Every line in the data below that has the word "Mulligan" should be returned.
☆ ☆ ☆ ☆ ☆
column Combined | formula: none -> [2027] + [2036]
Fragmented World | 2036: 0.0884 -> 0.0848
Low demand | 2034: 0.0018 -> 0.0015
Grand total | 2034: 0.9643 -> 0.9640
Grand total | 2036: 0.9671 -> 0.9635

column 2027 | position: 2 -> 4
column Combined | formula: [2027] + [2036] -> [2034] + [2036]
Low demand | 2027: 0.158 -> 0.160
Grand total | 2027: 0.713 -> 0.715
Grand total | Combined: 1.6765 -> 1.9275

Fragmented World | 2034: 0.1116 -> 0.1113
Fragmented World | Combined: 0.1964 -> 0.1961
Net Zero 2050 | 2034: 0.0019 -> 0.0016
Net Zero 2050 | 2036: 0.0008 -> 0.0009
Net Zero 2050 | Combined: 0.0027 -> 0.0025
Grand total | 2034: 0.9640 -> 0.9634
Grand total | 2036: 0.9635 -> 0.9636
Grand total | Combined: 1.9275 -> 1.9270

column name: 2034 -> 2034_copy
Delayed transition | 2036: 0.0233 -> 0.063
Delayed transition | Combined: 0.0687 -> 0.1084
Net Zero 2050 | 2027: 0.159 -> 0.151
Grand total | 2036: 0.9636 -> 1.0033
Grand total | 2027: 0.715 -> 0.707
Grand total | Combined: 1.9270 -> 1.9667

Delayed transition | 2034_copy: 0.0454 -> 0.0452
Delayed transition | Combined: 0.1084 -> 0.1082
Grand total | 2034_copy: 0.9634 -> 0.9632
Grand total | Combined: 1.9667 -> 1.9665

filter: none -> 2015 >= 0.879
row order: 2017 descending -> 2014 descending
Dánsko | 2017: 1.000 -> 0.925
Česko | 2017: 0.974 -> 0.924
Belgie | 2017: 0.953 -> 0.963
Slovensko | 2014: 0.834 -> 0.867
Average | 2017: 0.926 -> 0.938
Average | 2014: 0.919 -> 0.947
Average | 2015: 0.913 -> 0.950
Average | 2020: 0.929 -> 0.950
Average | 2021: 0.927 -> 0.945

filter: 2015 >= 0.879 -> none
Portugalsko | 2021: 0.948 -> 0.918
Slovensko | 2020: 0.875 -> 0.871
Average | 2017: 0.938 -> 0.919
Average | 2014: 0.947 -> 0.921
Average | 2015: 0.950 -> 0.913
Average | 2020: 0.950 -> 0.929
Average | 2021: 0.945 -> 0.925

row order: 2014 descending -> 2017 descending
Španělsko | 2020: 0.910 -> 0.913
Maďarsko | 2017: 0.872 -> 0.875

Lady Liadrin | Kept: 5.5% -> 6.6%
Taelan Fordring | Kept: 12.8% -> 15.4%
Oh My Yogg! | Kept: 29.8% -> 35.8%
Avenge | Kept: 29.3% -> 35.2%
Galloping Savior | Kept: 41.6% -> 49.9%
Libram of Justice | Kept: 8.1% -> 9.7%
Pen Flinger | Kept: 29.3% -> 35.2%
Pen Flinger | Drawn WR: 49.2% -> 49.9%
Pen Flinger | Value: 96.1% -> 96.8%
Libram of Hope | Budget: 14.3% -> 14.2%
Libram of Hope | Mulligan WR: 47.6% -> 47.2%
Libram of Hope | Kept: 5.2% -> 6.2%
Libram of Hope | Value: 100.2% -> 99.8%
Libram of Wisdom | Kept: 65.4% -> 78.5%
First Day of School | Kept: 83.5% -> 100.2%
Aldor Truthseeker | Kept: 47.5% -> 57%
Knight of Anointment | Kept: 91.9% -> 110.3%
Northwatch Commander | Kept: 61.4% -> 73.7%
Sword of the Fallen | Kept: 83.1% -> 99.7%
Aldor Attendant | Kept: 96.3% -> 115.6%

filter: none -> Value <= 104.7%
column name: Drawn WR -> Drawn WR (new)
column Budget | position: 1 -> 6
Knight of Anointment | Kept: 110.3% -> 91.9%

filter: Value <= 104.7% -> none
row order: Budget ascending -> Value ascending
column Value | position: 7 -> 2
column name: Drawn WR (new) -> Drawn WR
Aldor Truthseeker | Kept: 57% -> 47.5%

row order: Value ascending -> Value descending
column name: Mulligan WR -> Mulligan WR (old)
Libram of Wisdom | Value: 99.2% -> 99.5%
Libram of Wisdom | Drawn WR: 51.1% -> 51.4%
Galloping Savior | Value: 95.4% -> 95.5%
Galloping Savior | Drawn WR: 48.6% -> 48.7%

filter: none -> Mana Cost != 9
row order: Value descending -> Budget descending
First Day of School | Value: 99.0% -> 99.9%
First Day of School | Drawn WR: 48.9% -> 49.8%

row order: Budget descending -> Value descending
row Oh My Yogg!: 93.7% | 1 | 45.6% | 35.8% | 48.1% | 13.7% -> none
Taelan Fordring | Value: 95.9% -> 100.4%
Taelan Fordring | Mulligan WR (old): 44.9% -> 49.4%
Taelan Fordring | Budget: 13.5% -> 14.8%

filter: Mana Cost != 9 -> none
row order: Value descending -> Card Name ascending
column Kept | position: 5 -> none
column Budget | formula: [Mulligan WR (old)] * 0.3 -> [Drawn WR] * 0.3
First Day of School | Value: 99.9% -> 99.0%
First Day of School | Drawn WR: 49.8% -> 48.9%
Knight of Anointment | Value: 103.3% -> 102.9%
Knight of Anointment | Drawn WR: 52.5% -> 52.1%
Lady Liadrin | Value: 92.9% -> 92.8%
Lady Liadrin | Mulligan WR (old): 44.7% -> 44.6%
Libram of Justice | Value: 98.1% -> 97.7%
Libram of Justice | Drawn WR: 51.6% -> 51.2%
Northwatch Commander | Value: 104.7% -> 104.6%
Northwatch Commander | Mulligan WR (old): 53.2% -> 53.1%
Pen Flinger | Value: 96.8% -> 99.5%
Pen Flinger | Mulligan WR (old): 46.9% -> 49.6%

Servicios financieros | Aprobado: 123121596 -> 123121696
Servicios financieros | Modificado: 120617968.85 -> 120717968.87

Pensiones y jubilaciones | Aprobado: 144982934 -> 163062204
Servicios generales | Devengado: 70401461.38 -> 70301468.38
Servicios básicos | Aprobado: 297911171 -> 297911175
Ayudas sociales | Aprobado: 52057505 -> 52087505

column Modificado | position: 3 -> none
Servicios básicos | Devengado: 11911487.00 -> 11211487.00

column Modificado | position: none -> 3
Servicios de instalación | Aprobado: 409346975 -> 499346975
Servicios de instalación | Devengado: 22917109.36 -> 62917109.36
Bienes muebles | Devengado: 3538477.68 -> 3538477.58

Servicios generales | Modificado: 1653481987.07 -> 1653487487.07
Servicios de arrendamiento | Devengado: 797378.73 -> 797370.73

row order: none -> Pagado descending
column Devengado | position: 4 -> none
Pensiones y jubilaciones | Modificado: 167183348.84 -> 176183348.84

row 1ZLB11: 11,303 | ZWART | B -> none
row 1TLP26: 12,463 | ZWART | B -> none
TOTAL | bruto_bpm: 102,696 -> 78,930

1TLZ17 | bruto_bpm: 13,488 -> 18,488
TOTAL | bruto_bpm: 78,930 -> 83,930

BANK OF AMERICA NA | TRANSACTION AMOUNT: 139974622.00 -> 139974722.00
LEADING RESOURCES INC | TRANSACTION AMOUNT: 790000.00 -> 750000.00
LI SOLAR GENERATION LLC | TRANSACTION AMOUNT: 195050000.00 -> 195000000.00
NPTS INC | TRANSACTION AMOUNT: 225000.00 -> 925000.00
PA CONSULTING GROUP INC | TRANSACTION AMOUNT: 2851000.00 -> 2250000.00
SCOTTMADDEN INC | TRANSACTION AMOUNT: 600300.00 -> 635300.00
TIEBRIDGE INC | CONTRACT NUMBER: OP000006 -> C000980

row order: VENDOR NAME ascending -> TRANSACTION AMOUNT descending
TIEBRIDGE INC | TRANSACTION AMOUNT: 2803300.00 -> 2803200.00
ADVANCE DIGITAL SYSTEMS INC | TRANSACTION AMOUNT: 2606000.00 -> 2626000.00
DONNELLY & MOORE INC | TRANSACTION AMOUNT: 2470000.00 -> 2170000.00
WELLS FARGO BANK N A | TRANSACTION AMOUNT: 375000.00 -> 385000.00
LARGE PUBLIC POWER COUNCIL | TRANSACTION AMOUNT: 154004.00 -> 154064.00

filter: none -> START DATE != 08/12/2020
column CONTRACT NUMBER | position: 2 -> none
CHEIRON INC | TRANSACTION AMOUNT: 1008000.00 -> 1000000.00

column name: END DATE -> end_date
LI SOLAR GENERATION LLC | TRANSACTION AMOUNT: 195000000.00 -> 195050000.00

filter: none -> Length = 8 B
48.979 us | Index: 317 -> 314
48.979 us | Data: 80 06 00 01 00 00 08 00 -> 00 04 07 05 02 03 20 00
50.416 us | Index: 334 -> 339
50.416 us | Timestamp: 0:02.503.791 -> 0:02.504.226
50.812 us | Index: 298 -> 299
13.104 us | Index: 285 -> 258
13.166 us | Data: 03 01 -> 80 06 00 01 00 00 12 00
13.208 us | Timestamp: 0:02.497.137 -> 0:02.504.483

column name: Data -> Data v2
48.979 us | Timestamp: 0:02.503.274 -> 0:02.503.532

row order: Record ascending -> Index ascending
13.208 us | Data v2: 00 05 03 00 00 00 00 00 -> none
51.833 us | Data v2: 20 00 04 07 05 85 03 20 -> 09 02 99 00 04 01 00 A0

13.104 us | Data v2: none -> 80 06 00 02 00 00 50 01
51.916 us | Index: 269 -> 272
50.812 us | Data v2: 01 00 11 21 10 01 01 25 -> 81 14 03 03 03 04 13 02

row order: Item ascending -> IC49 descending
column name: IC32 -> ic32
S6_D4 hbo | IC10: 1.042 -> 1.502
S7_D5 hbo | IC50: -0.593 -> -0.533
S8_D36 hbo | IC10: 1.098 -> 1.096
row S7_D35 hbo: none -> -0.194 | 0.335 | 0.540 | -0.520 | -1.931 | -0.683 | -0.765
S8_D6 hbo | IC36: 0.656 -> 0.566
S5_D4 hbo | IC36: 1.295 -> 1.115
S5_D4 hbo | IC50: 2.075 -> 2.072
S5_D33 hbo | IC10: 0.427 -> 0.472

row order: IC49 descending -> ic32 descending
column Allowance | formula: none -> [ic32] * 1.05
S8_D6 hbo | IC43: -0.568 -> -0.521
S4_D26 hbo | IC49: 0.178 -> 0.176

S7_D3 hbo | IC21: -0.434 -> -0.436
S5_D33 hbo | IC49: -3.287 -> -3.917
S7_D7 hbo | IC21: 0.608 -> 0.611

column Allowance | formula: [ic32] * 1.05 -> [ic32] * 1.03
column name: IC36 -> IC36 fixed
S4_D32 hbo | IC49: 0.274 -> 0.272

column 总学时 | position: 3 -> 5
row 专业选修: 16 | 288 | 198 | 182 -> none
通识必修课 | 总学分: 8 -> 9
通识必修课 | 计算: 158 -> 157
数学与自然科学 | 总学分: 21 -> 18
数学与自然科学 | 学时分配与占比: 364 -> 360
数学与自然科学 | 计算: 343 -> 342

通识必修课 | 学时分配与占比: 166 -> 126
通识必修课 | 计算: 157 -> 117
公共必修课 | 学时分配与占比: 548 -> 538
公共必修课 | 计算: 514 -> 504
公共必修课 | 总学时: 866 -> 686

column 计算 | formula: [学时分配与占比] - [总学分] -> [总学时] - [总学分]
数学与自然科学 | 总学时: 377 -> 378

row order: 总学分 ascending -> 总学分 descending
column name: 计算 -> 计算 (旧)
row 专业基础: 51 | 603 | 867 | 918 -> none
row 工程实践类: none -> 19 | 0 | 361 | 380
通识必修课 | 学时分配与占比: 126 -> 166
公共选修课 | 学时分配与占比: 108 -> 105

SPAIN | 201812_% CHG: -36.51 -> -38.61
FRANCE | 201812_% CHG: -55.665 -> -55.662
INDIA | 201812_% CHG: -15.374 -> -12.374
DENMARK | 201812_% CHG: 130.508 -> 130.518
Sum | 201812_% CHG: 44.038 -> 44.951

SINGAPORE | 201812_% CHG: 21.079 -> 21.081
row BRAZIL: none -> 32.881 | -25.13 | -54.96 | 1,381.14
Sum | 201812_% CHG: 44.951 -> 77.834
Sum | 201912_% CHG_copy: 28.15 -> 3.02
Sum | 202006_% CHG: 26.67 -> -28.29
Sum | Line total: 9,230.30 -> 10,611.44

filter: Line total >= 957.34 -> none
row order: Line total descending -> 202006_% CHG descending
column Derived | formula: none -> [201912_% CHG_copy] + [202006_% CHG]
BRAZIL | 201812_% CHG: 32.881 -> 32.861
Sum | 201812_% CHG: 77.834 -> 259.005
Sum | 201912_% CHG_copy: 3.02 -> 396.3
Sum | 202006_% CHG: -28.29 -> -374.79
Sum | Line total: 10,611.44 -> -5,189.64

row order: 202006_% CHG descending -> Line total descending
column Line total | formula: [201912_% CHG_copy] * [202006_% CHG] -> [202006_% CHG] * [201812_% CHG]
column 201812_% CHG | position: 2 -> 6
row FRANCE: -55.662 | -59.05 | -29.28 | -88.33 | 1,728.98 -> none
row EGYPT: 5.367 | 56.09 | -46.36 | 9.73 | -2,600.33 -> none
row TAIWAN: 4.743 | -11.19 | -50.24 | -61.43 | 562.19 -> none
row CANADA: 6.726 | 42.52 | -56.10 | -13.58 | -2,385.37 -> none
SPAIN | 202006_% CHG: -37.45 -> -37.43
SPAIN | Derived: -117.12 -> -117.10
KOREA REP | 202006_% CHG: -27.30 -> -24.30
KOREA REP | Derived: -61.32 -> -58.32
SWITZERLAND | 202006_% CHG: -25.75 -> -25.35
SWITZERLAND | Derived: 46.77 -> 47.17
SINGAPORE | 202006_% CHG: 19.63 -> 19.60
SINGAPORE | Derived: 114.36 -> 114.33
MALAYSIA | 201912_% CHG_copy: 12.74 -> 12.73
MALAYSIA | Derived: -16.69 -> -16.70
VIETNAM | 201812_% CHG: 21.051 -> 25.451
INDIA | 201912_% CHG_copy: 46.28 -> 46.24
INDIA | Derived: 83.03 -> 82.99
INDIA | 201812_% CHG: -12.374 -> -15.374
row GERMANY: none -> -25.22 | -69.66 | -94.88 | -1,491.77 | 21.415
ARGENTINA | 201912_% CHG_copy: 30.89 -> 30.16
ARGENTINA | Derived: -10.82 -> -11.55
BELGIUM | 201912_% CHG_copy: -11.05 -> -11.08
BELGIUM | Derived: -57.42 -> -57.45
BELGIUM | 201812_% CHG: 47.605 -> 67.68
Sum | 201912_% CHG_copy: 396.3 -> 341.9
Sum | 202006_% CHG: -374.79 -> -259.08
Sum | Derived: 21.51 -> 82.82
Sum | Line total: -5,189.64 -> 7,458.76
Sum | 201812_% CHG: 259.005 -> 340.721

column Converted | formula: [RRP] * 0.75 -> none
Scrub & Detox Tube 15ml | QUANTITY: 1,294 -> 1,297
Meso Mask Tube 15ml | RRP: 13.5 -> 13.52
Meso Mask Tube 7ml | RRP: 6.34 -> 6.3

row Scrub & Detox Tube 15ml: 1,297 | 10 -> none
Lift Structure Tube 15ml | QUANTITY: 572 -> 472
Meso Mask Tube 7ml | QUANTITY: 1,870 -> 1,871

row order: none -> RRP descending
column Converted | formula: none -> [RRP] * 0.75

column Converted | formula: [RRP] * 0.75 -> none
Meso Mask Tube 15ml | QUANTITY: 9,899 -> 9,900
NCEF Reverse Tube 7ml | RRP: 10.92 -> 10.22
☆ ☆ ☆ ☆ ☆
▶ Output for this task
Libram of Hope | Mulligan WR: 47.6% -> 47.2%
column name: Mulligan WR -> Mulligan WR (old)
Taelan Fordring | Mulligan WR (old): 44.9% -> 49.4%
column Budget | formula: [Mulligan WR (old)] * 0.3 -> [Drawn WR] * 0.3
Lady Liadrin | Mulligan WR (old): 44.7% -> 44.6%
Northwatch Commander | Mulligan WR (old): 53.2% -> 53.1%
Pen Flinger | Mulligan WR (old): 46.9% -> 49.6%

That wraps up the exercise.